1. A good explanatory model is one that fits the data closely whereas a predictive model is one that predicts new cases accurately.

2. In explanatory models, when the goal is to predict hypothesized relationship in the population, the entire dataset is used for estimating the best fit model to maximise the amount of information. 

3. In predictive models, the goal is to predict outcomes of new individual cases, the datset are typically split into a training set and validation set. The training set is used to estimate the model and the validation or hoildout set to assess the model predictive performance.

4. Performance of explanatory models measures how close the data fit the model whereas in predictive models performance is measured by predictive accuracy (how well the model predocts the new data points).
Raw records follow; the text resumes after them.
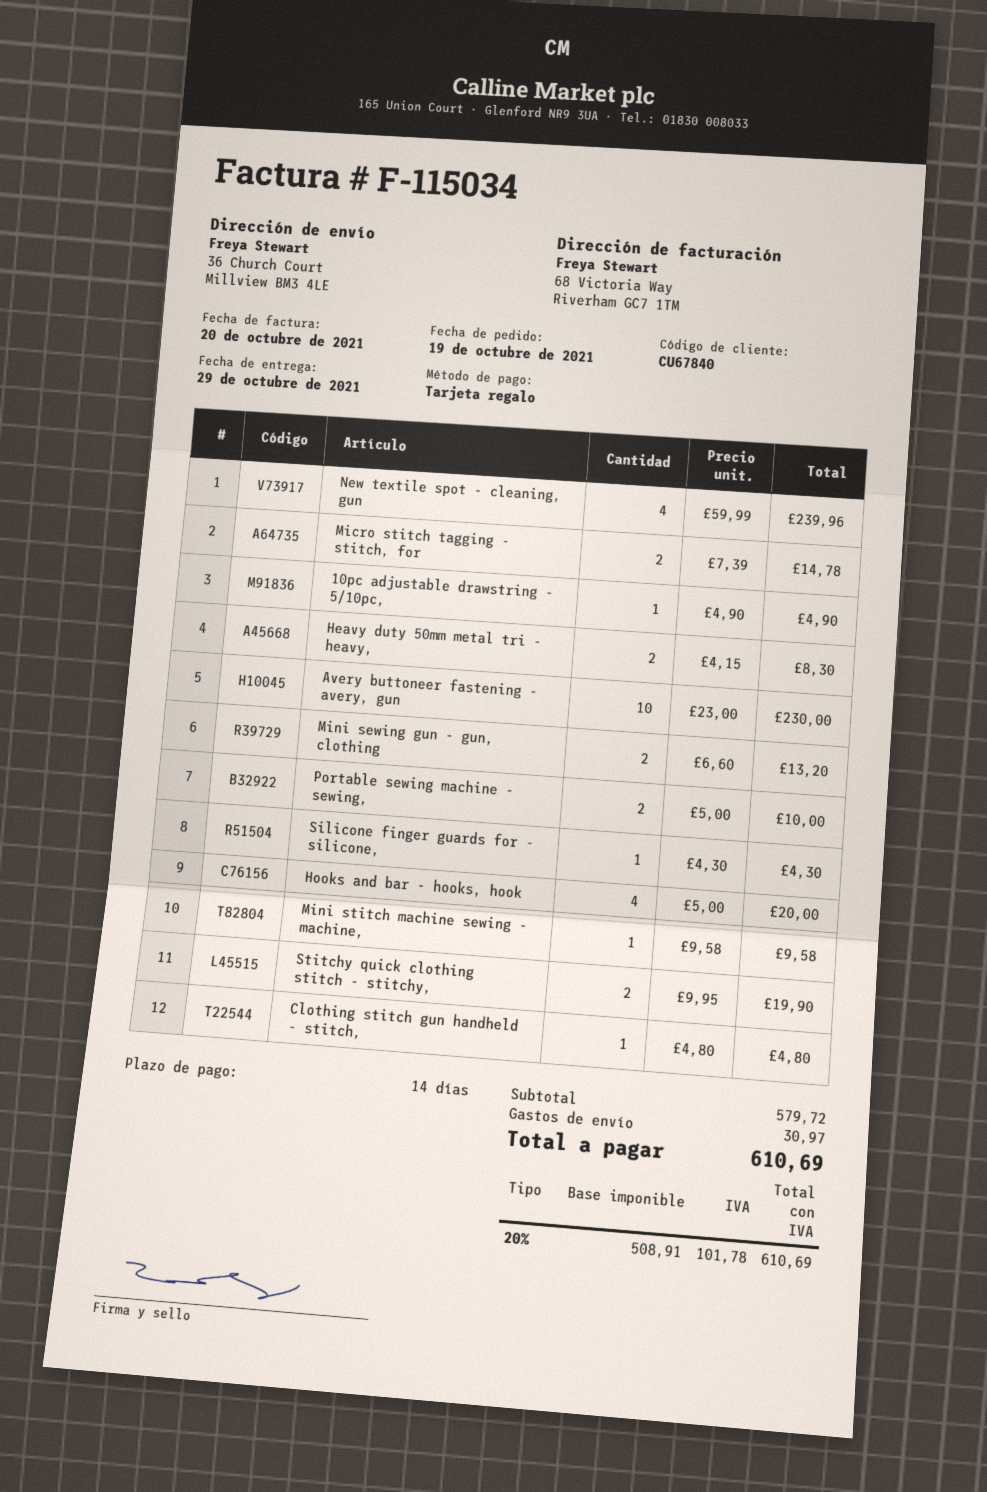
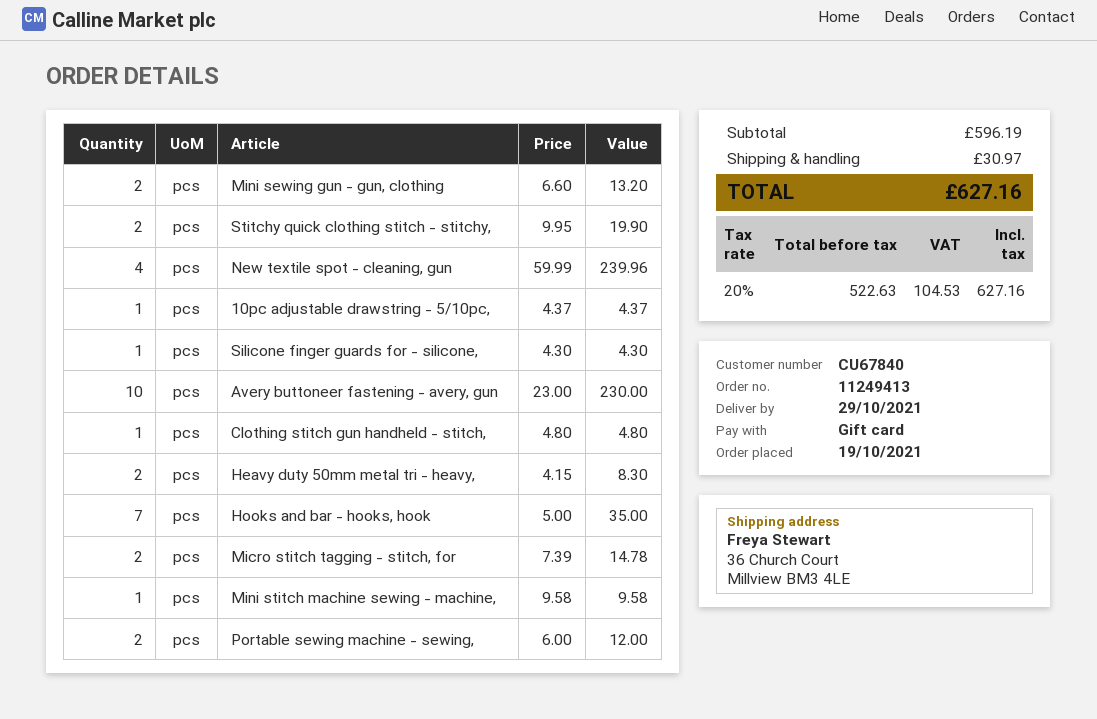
10pc adjustable drawstring - 5/10pc,: 1 x 4.90 = 4.90 -> 1 x 4.37 = 4.37
Portable sewing machine - sewing,: 2 x 5.00 = 10.00 -> 2 x 6.00 = 12.00
Hooks and bar - hooks, hook: 4 x 5.00 = 20.00 -> 7 x 5.00 = 35.00
subtotal: 579.72 -> 596.19
net: 508.91 -> 522.63
tax: 20% = 101.78 -> 20% = 104.53
total: 610.69 -> 627.16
5. In explanatory models the focus is on coefficients (Beta) and in predictive models the focus is on the predictions (y_pred)

**Yi = Β0 + β1 X1i + β2 X2i  + β3 X3i  + εi**

The assumptions of regression equation are 
1. The noise or error ε (or equivalently Y) follows a normal distribution.
2. The choice of variable and their form is correct (linear).
3. The cases are independent of each other.
4. The variability in Y values for a given set of predictors is the same regardless of the values of the predictors (homoskedasticity)


An Important fact for the ***predictive goal*** is that even we drop the first assumptions and allow the noise to follow an arbitrary distribution, even then the estimates (beta) are very good for predictions. 

The assumption of a normal distribution is required in explanatory modelling where it is used forconstructing confidence intervals and statistical tests for model parameters.

Even if the other assumtions are violated, it is still possible that the resulting predictions are sufficiently predictive performance of the model, which is the main priority. Satisfying assumptions is of secondary interest and residual analysis can give clues to potential improved models to examine.


## What are the Variants of Regression

- Linear Regression
- Polynomial Regression
- Stepwise Regression
- Ridge Regression
- Lasso Regression
- ElasticNet Regression

**Example of interpretation of a regression equation:**

Say we are interested in the relationship between family food consumption and family income. We calculate a regression equation, in which consumption is denoted C and income I, both measured in dollars, of:

C = 1375 + .064 I

What is the intercept? 1375

What does it mean? That for a family with no income their food consumption is $1,375.

What is the regression coefficient? How is it interpreted? 

For every dollar increase in family income there is a .064 dollar increase in food consumption. 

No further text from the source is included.